(Data to process Opens)
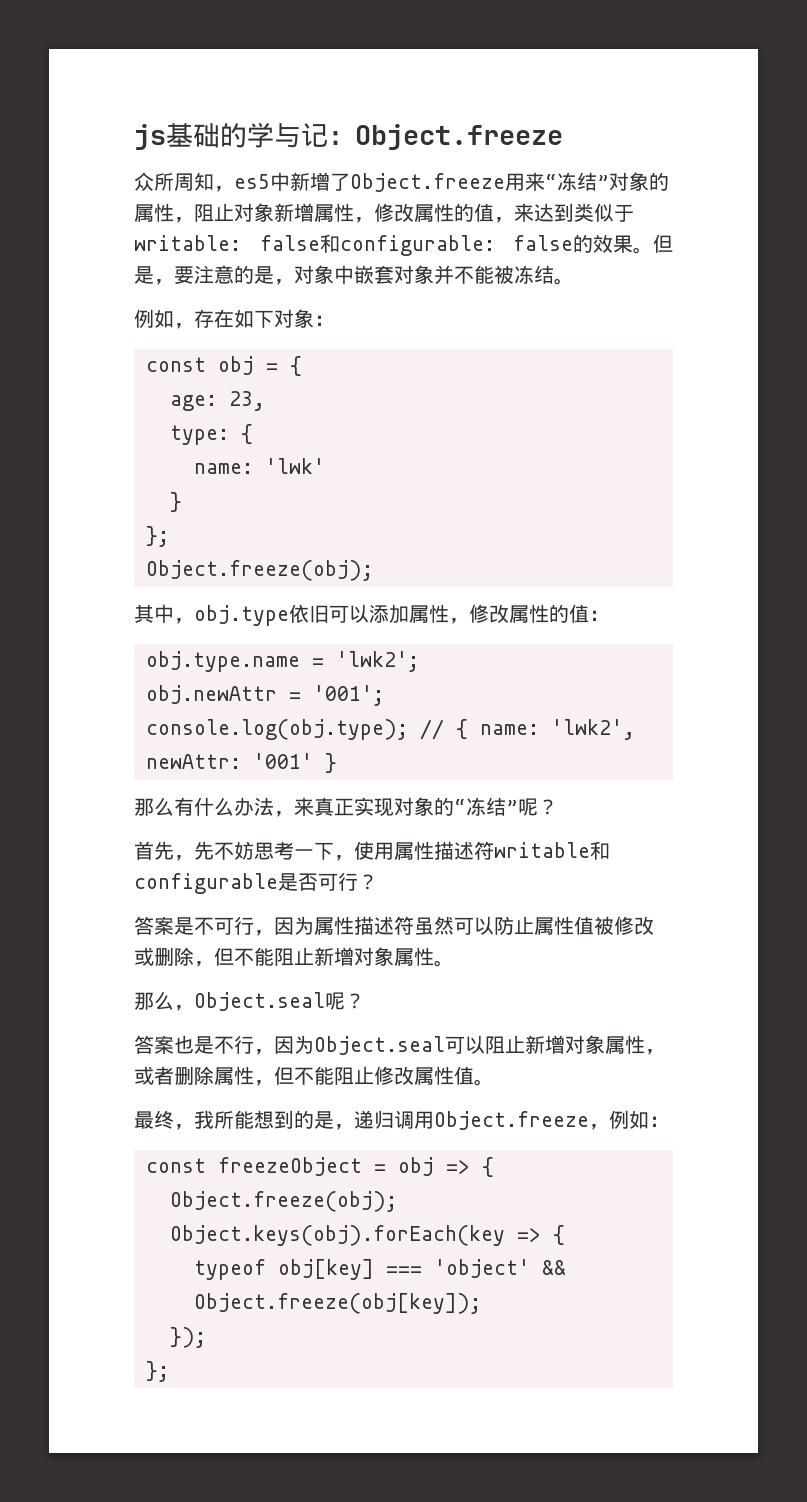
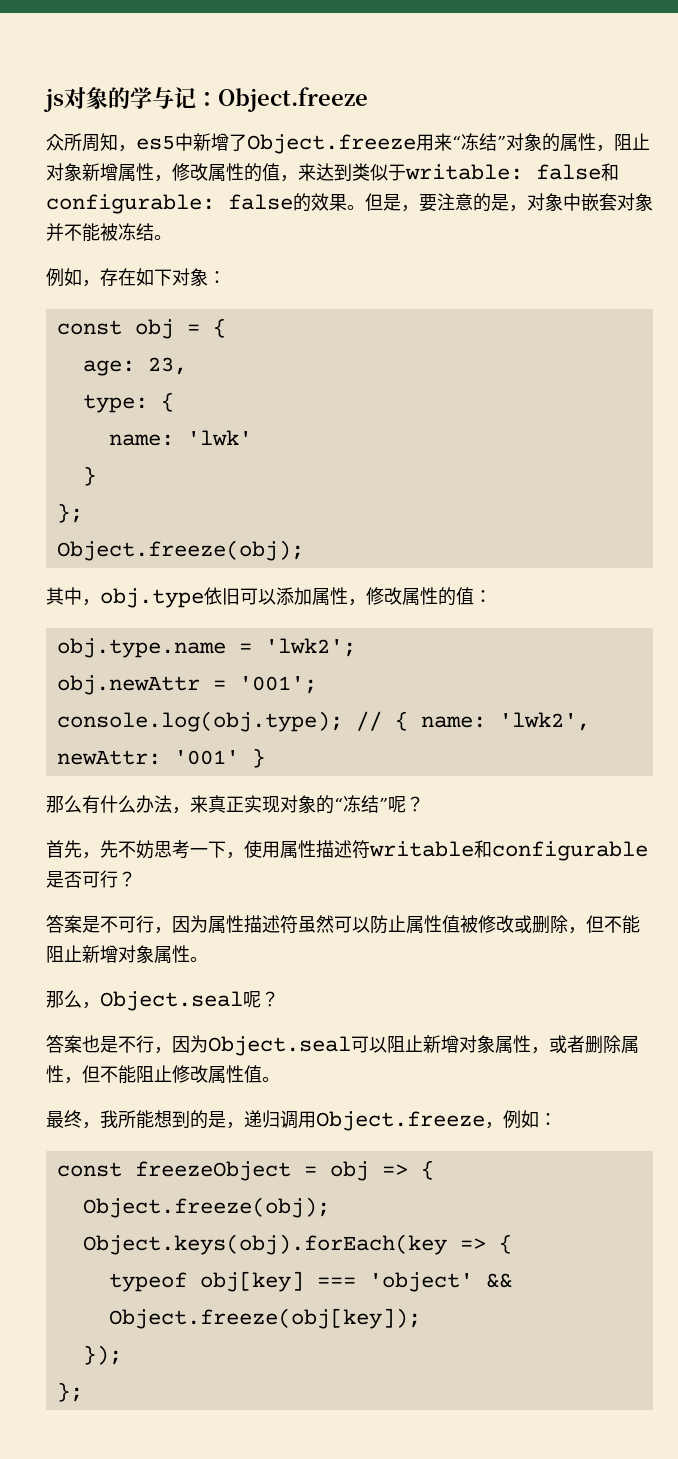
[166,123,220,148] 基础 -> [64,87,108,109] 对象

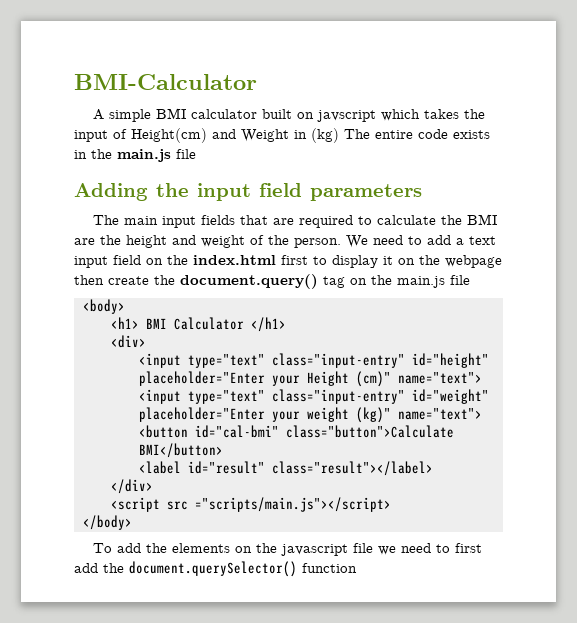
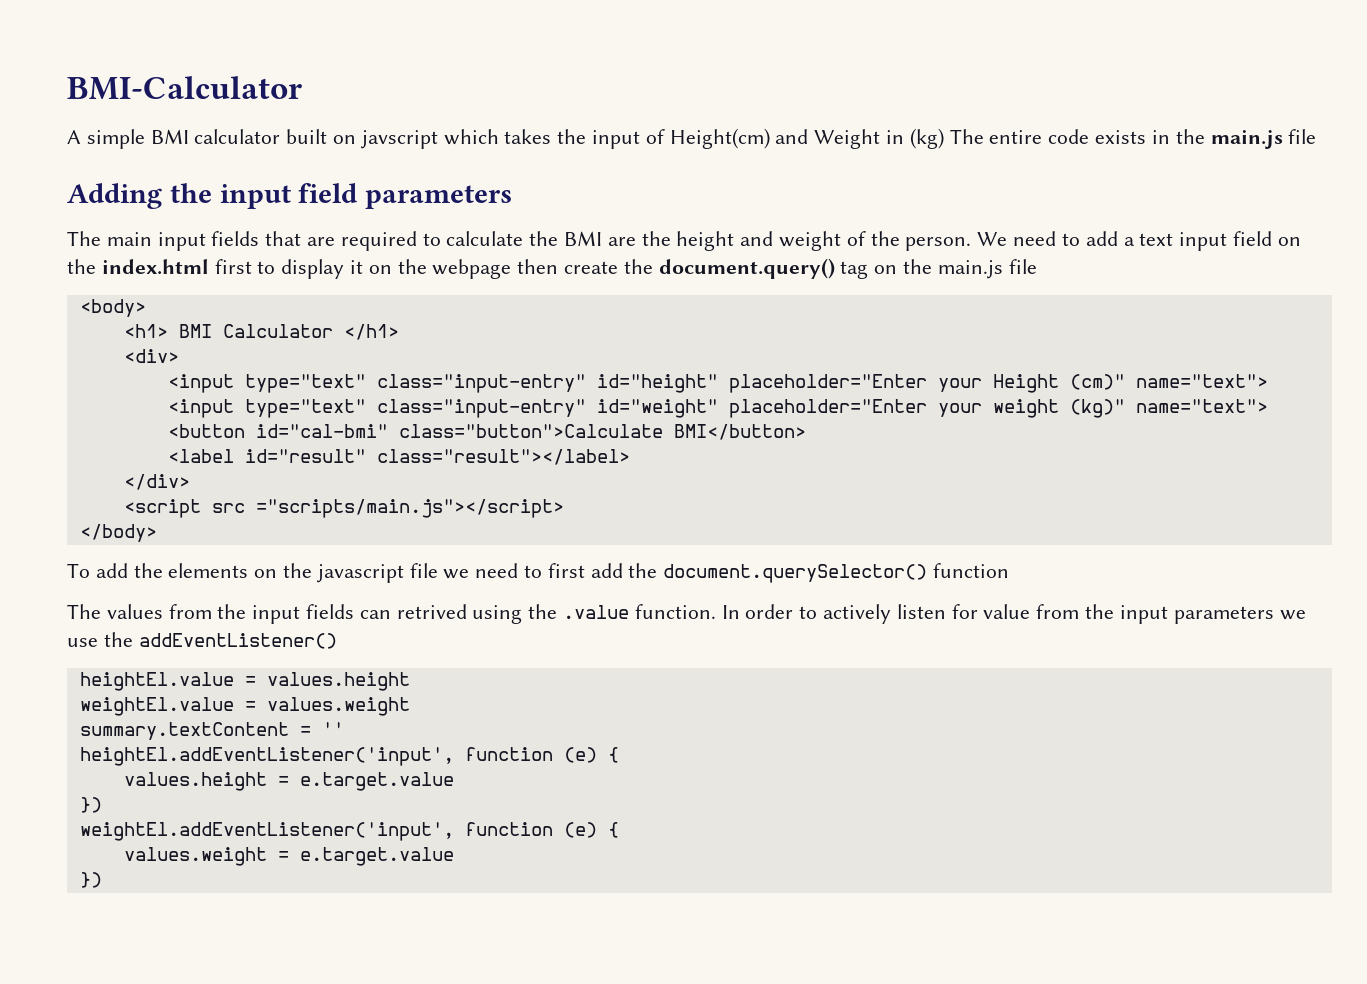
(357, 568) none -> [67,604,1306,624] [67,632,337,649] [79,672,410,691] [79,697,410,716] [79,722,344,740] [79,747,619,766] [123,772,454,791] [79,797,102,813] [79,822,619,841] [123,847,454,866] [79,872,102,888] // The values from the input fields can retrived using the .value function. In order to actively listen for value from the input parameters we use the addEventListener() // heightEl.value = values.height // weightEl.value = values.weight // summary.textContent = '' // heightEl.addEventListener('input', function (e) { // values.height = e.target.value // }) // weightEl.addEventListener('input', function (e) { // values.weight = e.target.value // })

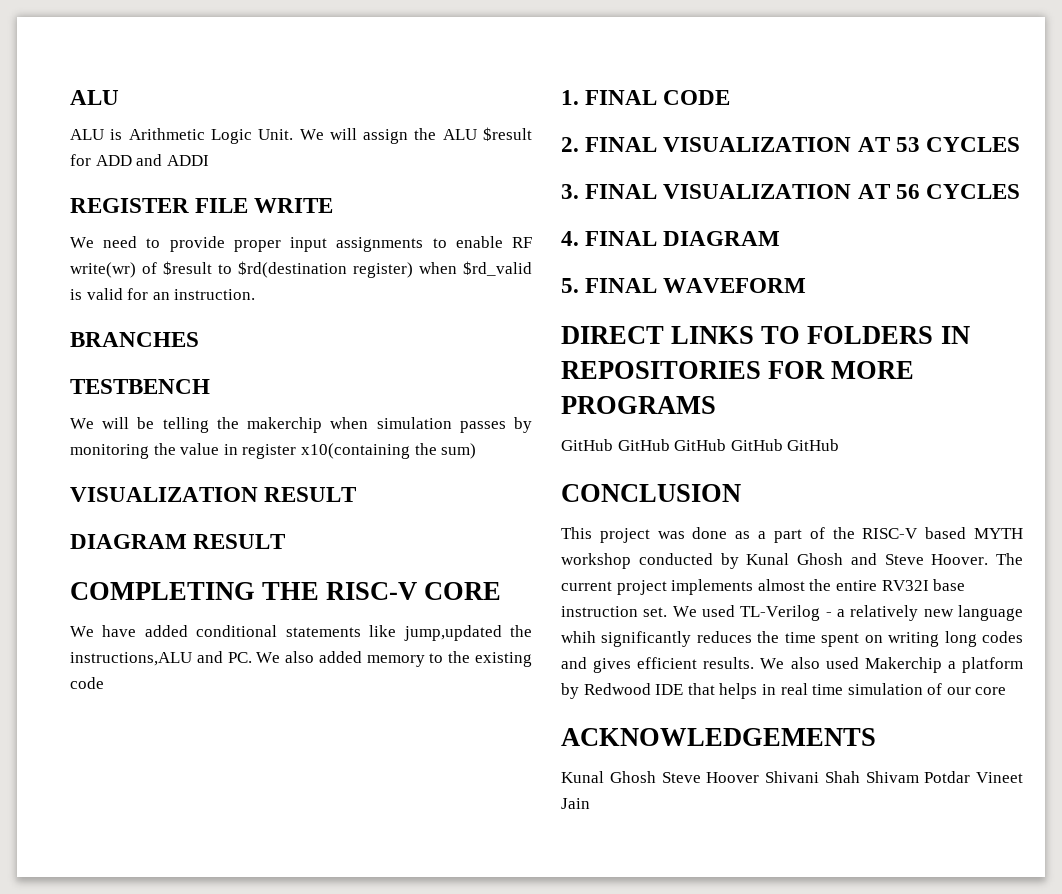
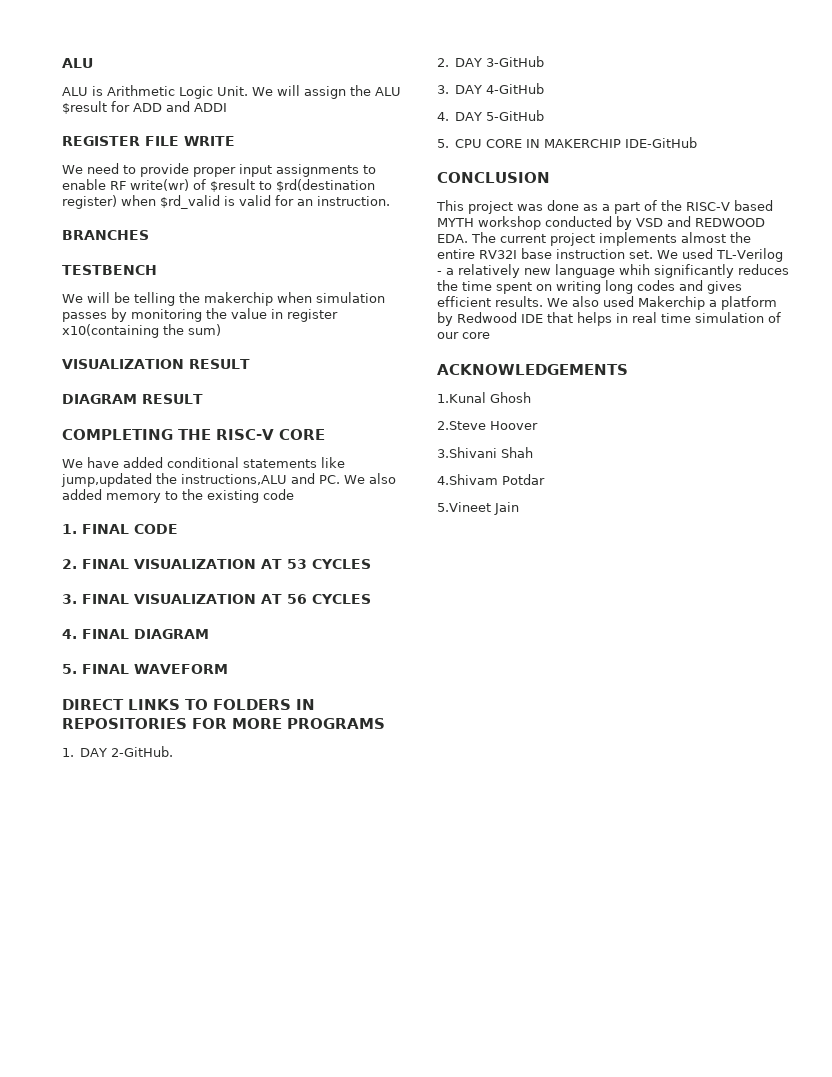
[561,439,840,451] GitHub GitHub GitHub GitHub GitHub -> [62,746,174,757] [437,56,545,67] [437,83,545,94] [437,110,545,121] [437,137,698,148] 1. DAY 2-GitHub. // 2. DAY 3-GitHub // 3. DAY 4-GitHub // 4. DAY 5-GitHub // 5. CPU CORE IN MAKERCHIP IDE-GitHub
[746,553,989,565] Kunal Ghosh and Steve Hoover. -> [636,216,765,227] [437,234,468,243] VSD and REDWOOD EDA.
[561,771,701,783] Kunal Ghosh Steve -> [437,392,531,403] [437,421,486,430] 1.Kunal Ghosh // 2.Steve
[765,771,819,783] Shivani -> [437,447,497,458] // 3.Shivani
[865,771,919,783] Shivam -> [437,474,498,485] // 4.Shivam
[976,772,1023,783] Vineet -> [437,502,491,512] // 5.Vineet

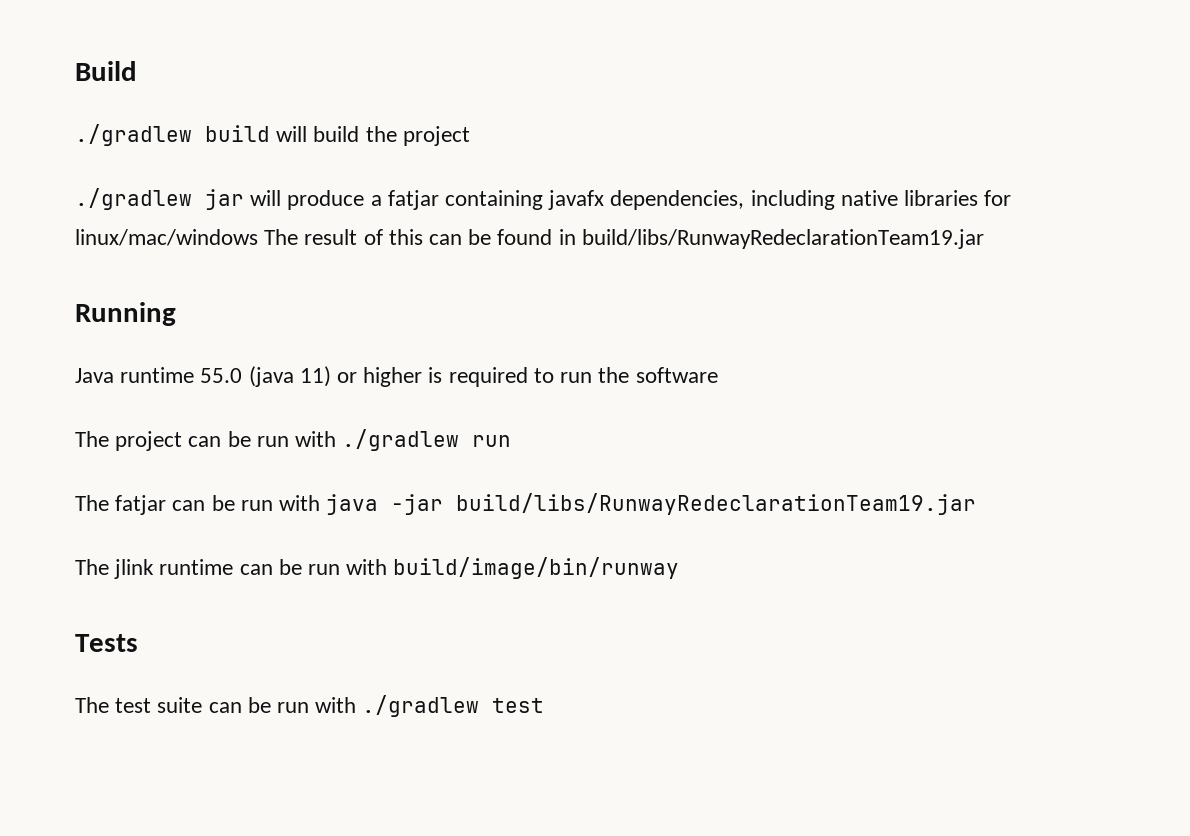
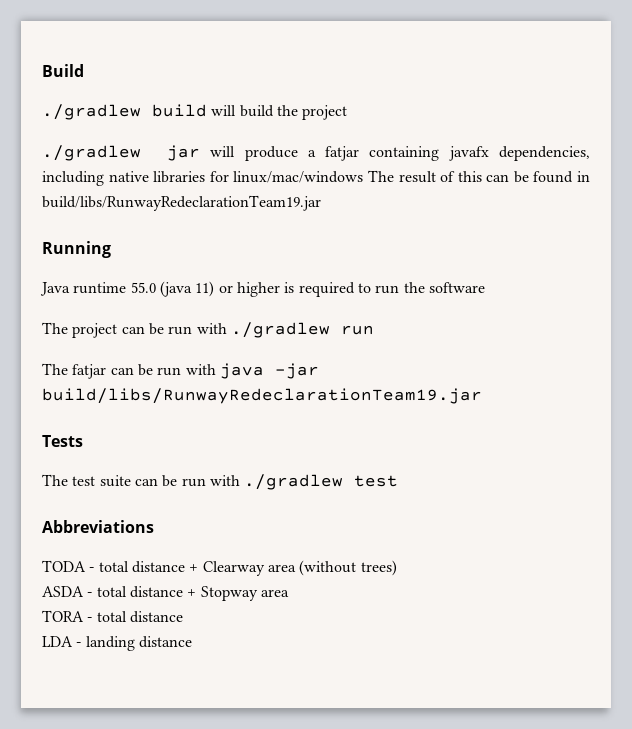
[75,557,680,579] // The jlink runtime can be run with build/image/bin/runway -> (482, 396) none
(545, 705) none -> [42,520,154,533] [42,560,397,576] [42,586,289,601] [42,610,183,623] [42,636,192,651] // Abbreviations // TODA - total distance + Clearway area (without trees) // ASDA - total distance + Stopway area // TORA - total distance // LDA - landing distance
(Data to process Closes)
## Aim of the exercise:
Would you please output each record exactly, leaving the images out?

## Exercise answer:
[166,123,220,148] 基础 -> [64,87,108,109] 对象

(357, 568) none -> [67,604,1306,624] [67,632,337,649] [79,672,410,691] [79,697,410,716] [79,722,344,740] [79,747,619,766] [123,772,454,791] [79,797,102,813] [79,822,619,841] [123,847,454,866] [79,872,102,888] // The values from the input fields can retrived using the .value function. In order to actively listen for value from the input parameters we use the addEventListener() // heightEl.value = values.height // weightEl.value = values.weight // summary.textContent = '' // heightEl.addEventListener('input', function (e) { // values.height = e.target.value // }) // weightEl.addEventListener('input', function (e) { // values.weight = e.target.value // })

[561,439,840,451] GitHub GitHub GitHub GitHub GitHub -> [62,746,174,757] [437,56,545,67] [437,83,545,94] [437,110,545,121] [437,137,698,148] 1. DAY 2-GitHub. // 2. DAY 3-GitHub // 3. DAY 4-GitHub // 4. DAY 5-GitHub // 5. CPU CORE IN MAKERCHIP IDE-GitHub
[746,553,989,565] Kunal Ghosh and Steve Hoover. -> [636,216,765,227] [437,234,468,243] VSD and REDWOOD EDA.
[561,771,701,783] Kunal Ghosh Steve -> [437,392,531,403] [437,421,486,430] 1.Kunal Ghosh // 2.Steve
[765,771,819,783] Shivani -> [437,447,497,458] // 3.Shivani
[865,771,919,783] Shivam -> [437,474,498,485] // 4.Shivam
[976,772,1023,783] Vineet -> [437,502,491,512] // 5.Vineet

[75,557,680,579] // The jlink runtime can be run with build/image/bin/runway -> (482, 396) none
(545, 705) none -> [42,520,154,533] [42,560,397,576] [42,586,289,601] [42,610,183,623] [42,636,192,651] // Abbreviations // TODA - total distance + Clearway area (without trees) // ASDA - total distance + Stopway area // TORA - total distance // LDA - landing distance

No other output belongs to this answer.